**Work instruction**
Copy all lines in the data that contain the string "amplifier".

**Records provided**
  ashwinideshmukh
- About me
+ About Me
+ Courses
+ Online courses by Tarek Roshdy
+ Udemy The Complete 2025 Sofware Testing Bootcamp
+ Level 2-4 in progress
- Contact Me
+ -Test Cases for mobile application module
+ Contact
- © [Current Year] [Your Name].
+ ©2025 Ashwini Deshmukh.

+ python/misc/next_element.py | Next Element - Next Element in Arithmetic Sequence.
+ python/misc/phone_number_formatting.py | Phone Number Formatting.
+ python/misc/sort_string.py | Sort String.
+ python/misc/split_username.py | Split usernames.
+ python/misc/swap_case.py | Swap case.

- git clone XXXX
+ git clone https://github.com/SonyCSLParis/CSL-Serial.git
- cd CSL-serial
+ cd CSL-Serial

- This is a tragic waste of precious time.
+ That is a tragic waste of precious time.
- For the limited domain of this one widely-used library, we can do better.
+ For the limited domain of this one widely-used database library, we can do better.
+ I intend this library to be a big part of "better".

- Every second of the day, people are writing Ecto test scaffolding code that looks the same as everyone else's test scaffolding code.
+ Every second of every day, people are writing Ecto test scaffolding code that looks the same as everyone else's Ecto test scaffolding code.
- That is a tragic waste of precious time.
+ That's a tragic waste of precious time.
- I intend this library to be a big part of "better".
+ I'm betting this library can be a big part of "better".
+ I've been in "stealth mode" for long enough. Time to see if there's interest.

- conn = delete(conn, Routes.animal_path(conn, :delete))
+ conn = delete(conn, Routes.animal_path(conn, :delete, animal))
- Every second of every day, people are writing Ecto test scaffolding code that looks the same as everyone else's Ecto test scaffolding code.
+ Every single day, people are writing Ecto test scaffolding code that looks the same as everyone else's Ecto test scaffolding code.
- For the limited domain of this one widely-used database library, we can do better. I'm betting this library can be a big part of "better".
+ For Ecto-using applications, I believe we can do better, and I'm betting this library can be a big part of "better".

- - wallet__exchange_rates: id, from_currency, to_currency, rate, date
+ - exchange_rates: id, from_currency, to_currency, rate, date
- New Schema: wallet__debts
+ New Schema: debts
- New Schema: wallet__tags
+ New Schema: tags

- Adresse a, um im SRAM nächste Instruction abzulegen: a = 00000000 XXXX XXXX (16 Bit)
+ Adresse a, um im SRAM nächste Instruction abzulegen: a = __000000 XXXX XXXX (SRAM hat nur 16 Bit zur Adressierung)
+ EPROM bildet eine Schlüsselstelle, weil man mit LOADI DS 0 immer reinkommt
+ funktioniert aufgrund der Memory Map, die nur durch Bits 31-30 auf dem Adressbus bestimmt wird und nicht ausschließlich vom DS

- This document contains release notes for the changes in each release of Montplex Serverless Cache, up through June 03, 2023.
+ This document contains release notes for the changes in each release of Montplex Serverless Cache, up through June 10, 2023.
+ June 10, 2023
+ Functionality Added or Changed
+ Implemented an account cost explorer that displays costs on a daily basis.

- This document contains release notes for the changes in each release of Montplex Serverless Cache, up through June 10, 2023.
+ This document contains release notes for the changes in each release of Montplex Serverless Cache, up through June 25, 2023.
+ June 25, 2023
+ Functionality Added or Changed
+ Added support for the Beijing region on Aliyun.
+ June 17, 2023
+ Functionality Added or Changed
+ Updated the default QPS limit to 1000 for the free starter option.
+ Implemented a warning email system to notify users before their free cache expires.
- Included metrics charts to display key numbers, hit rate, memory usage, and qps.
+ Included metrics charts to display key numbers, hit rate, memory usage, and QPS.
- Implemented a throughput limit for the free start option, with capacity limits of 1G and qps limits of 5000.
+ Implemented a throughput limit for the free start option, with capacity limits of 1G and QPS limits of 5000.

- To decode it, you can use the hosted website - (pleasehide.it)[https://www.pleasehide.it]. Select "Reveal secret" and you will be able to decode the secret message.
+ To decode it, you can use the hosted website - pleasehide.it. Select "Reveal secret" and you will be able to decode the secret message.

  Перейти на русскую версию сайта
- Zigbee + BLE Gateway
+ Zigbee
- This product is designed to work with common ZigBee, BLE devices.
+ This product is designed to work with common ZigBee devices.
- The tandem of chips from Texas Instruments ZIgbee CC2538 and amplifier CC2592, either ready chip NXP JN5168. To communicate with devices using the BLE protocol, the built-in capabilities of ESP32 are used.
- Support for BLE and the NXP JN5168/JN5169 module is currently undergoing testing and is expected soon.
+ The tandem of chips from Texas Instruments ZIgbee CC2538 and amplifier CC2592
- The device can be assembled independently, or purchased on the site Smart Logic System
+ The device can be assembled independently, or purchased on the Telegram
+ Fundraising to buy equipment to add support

**Answer for the task**
- The tandem of chips from Texas Instruments ZIgbee CC2538 and amplifier CC2592, either ready chip NXP JN5168. To communicate with devices using the BLE protocol, the built-in capabilities of ESP32 are used.
+ The tandem of chips from Texas Instruments ZIgbee CC2538 and amplifier CC2592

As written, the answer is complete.